II- Não se verifica a nulidade da omissão de pronuncia quando o acordão recorrido faz constar que a decisão proferida na primeira instancia que determinou a improcedencia de um pedido subsidiariamente formulado, como consta do afirmado na alegação do apelante e das conclusões que nele se expõem, não foi impugnado, visto assim se expor, a razão legal que conduziu na apelação a não se tomar conhecimento do objecto desse pedido subsidiario.

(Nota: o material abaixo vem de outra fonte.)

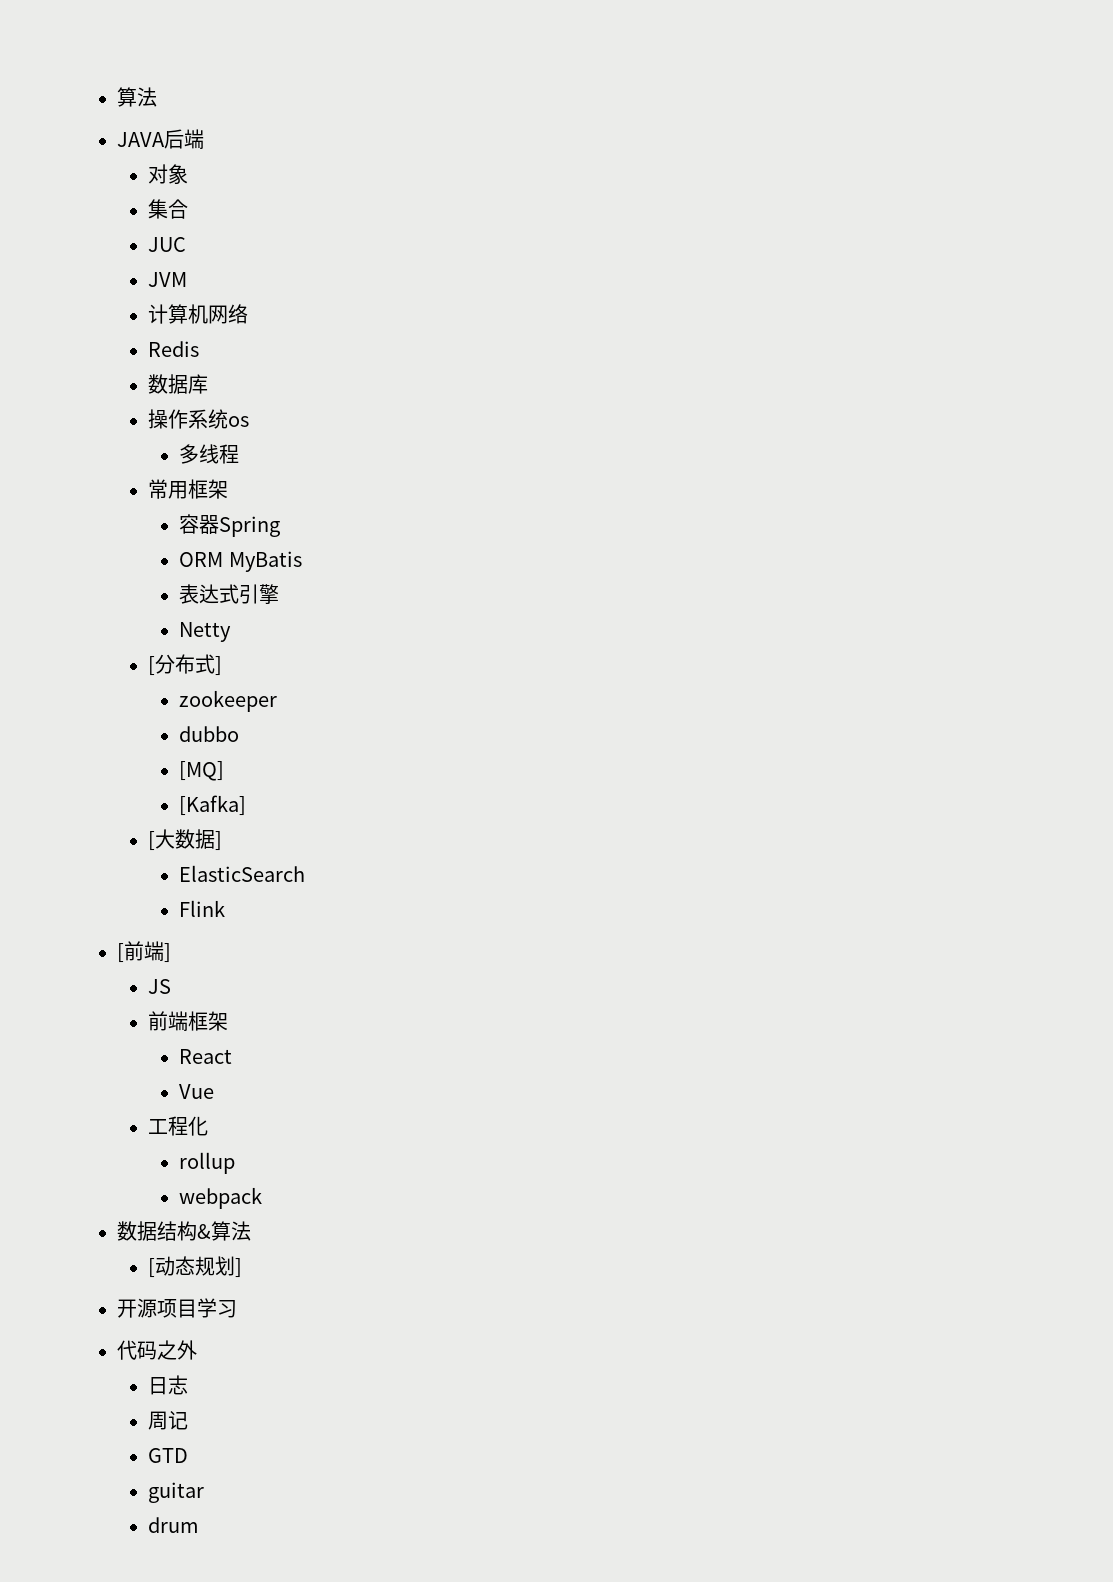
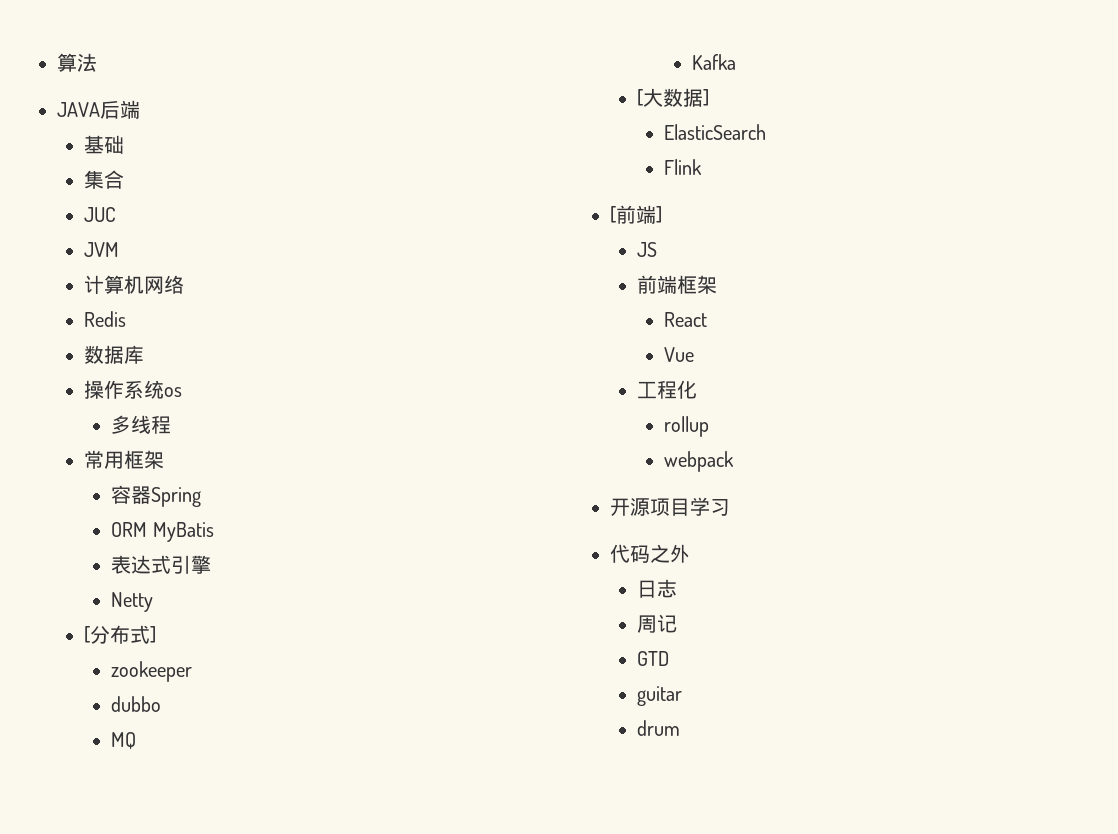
- 对象
+ 基础
- [MQ]
- [Kafka]
+ MQ
+ Kafka
- 数据结构&算法
- [动态规划]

III- A) Ha contradição na materia de facto dada como provada, quando, por um lado, se afirma que a diminuição psiquica de certo individuo era ostensiva e evidente para os que dele se abeiravam, tivessem conhecido e vivido com ele, e por outro lado se admite que o advogado desse individuo e que com ele privou, não tivesse perfeito conhecimento do seu estado psiquico.
B) Assim, verificando-se tal contradição, apenas compete ao Supremo Tribunal de Justiça, como Tribunal de revista, ordenar a baixa do processo aos tribunais de instancia para ampliação da materia de facto, em ordem a constituir base suficiente para a decisão de direito, nos termos do n. 3 do artigo 729 do Codigo de Processo Civil.